🤖 AI Summary
Existing large medical language models predominantly rely on English-centric pretraining and generic knowledge distillation, suffering from factual inconsistency and limited multilingual support. To address this, we propose a multilingual retrieval-augmented generation (RAG) framework grounded in Wikipedia-based medical knowledge, constructing 500K verifiable and interpretable reasoning traces across English, Italian, and Spanish to ensure cross-lingual medical knowledge alignment and factual consistency. Our method integrates multilingual data translation augmentation, in-context learning, and supervised fine-tuning, trained and evaluated on MedQA and MedMCQA benchmarks. Experiments demonstrate that our 8B-parameter model achieves state-of-the-art performance on both in-domain and cross-domain medical question answering.
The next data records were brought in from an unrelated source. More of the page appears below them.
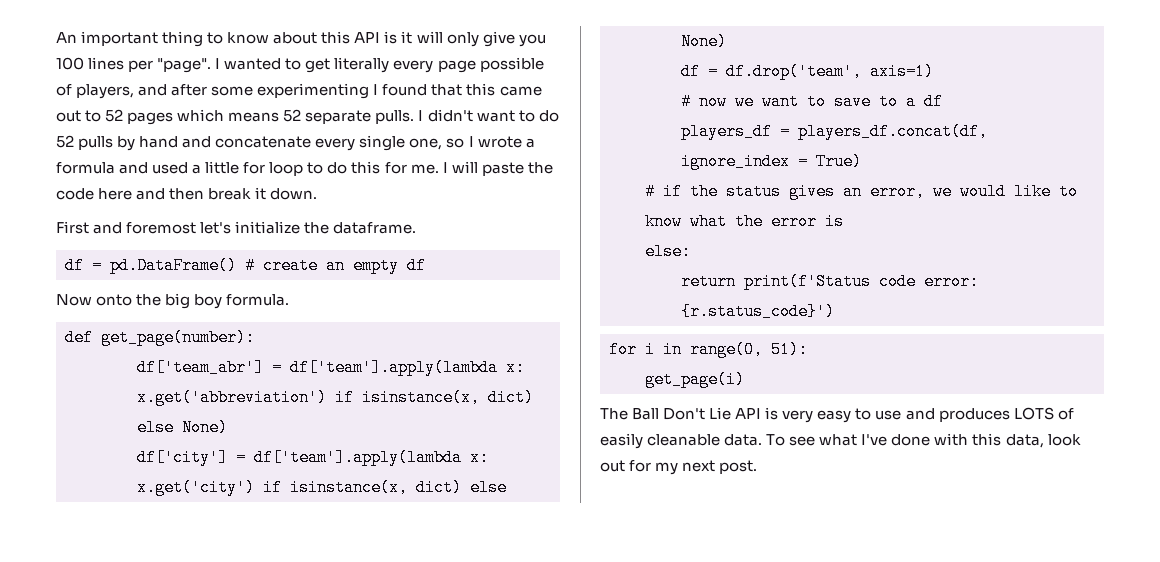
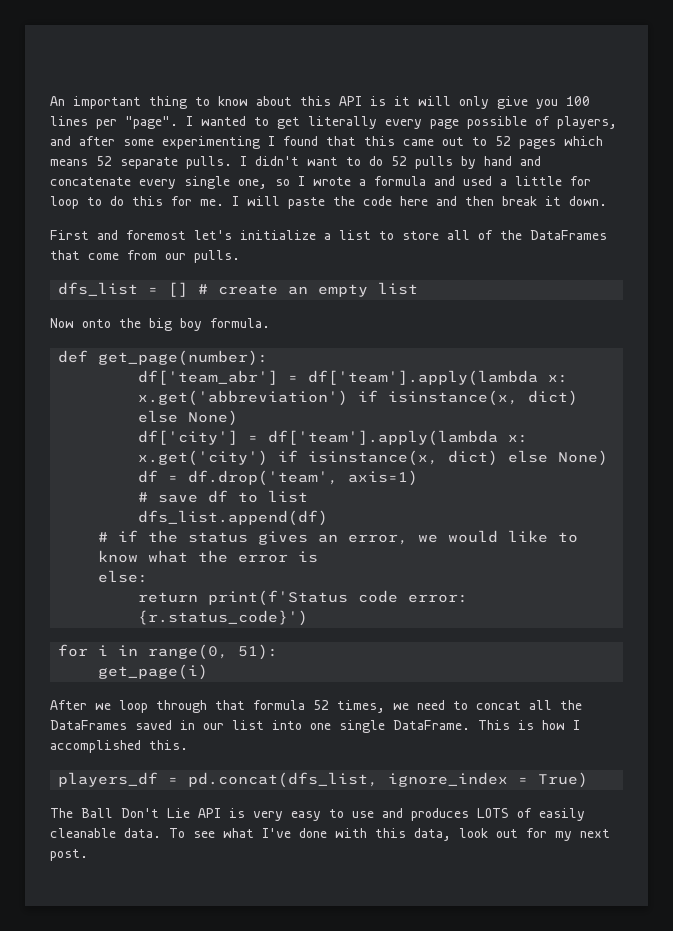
- First and foremost let's initialize the dataframe.
- df = pd.DataFrame() # create an empty df
+ First and foremost let's initialize a list to store all of the DataFrames that come from our pulls.
+ dfs_list = [] # create an empty list
- # now we want to save to a df
- players_df = players_df.concat(df, ignore_index = True)
+ # save df to list
+ dfs_list.append(df)
+ After we loop through that formula 52 times, we need to concat all the DataFrames saved in our list into one single DataFrame. This is how I accomplished this.
+ players_df = pd.concat(dfs_list, ignore_index = True)

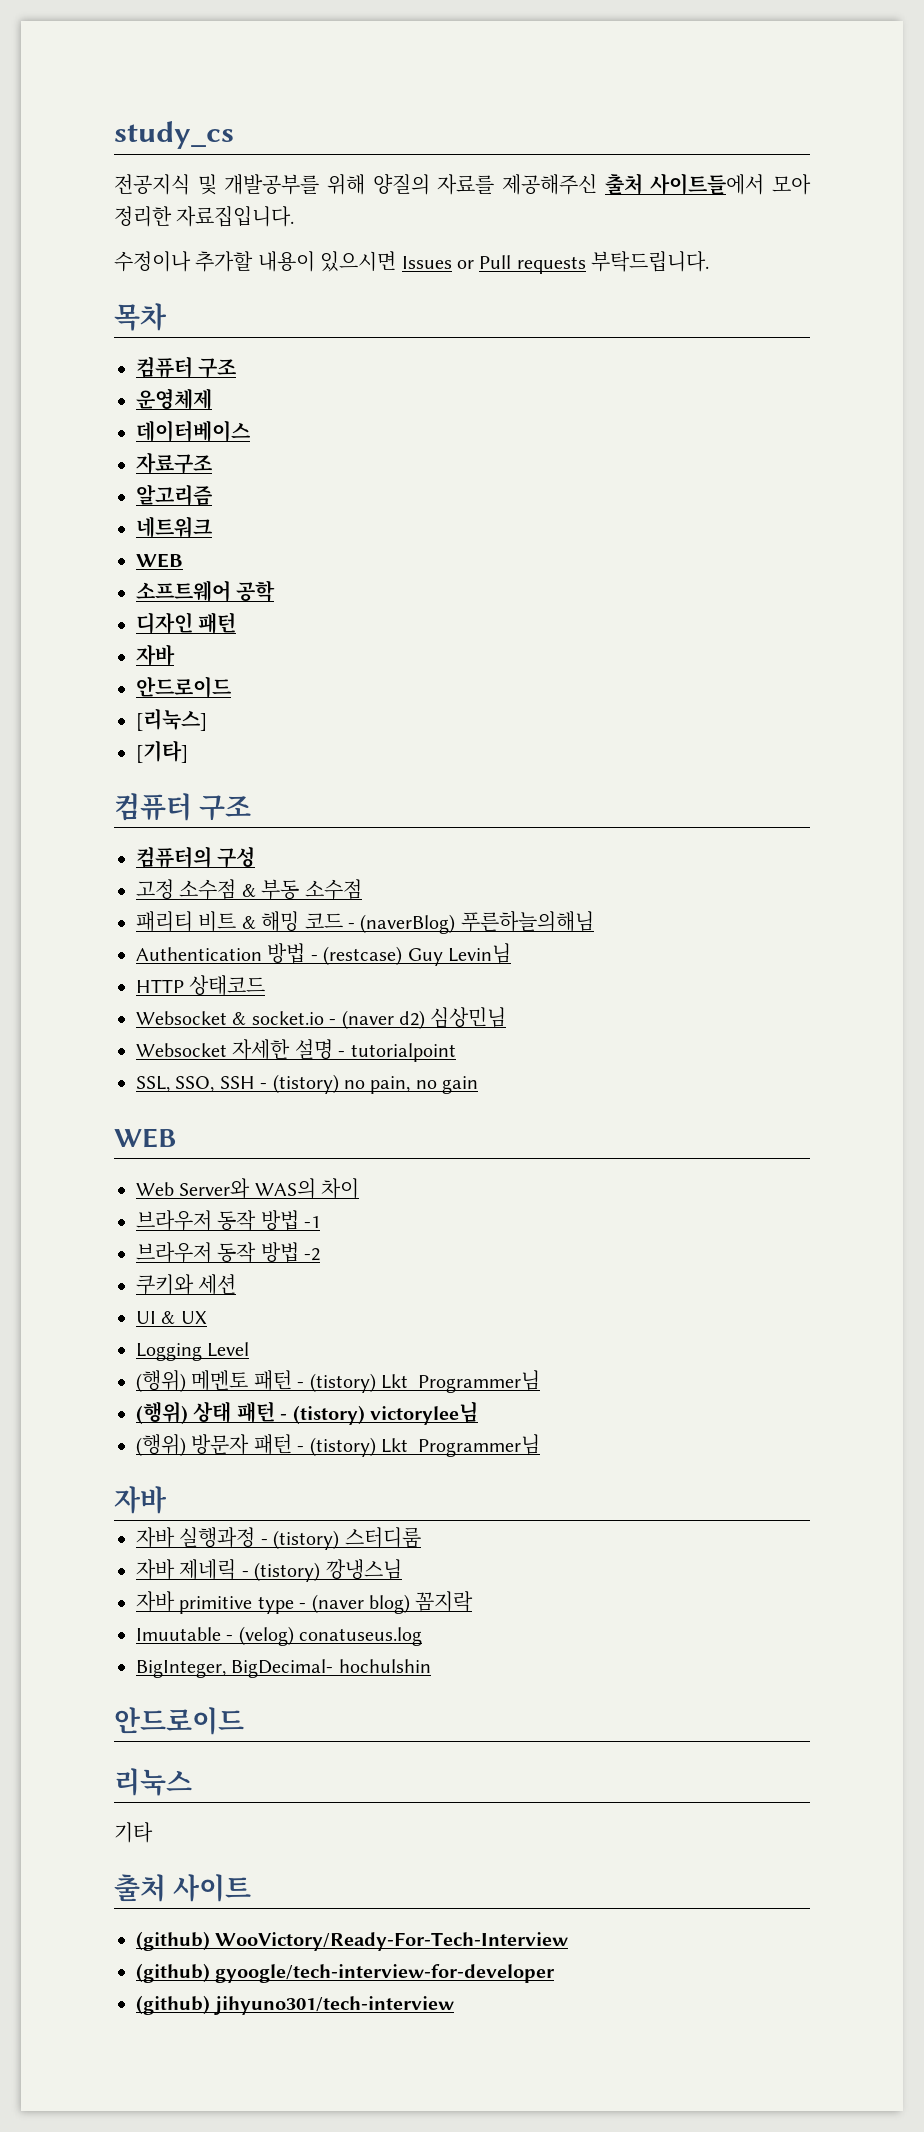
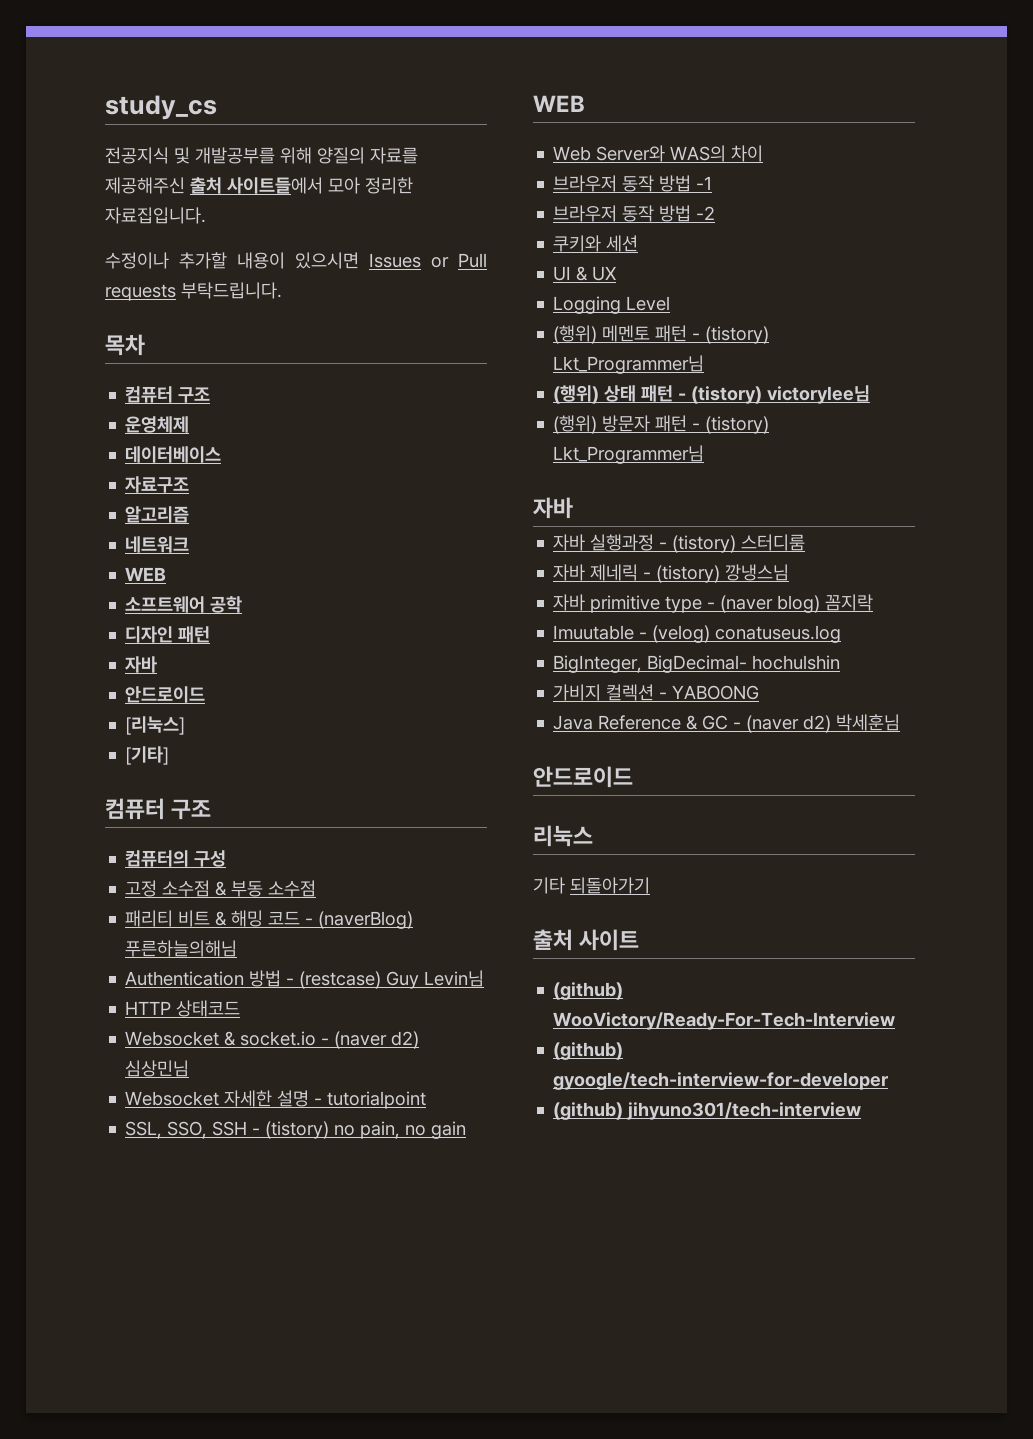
+ 가비지 컬렉션 - YABOONG
+ Java Reference & GC - (naver d2) 박세훈님
- 기타
+ 기타 되돌아가기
We publicly release multilingual reasoning traces, translated datasets, medical Wikipedia corpora, and fine-tuned models—enhancing transparency, interpretability, and safety of multilingual clinical decision support systems.
📝 Abstract
Large Language Models (LLMs) with reasoning capabilities have recently demonstrated strong potential in medical Question Answering (QA). Existing approaches are largely English-focused and primarily rely on distillation from general-purpose LLMs, raising concerns about the reliability of their medical knowledge. In this work, we present a method to generate multilingual reasoning traces grounded in factual medical knowledge. We produce 500k traces in English, Italian, and Spanish, using a retrievalaugmented generation approach over medical information from Wikipedia. The traces are generated to solve medical questions drawn from MedQA and MedMCQA, which we extend to Italian and Spanish. We test our pipeline in both in-domain and outof-domain settings across Medical QA benchmarks, and demonstrate that our reasoning traces improve performance both when utilized via in-context learning (few-shot) and supervised fine-tuning, yielding state-of-the-art results among 8B-parameter LLMs. We believe that these resources can support the development of safer, more transparent clinical decision-support tools in multilingual settings. We release the full suite of resources: reasoning traces, translated QA datasets, Medical-Wikipedia, and fine-tuned models.